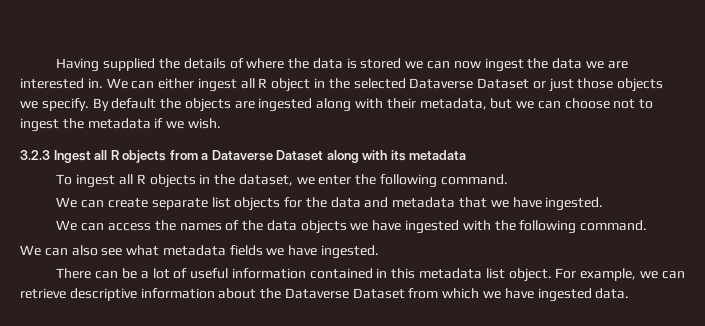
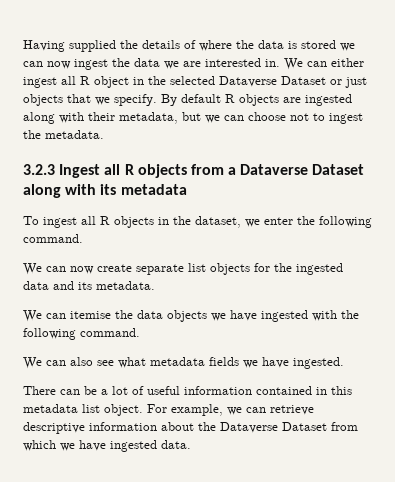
[577,78,664,92] those objects -> [23,94,91,106] objects that
[160,98,182,109] the -> [225,94,235,103] R
[87,118,221,129] metadata if we wish. -> [45,130,104,139] metadata.
(105, 204) none -> [70,266,94,274] now
(327, 202) none -> [296,263,343,275] ingested
[392,197,604,211] [56,220,240,231] metadata that we have ingested. // We can access the names of -> [78,281,155,290] [23,310,111,322] its metadata. // We can itemise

....

▶ **WHAT YOU ARE ASKED TO DO**
What are the lines from the one containing "(105, 204) none -> [70,266,94,274] now" to the end of the material above? Return them exactly, and only them.

▶ **THE ANSWER**
(105, 204) none -> [70,266,94,274] now
(327, 202) none -> [296,263,343,275] ingested
[392,197,604,211] [56,220,240,231] metadata that we have ingested. // We can access the names of -> [78,281,155,290] [23,310,111,322] its metadata. // We can itemise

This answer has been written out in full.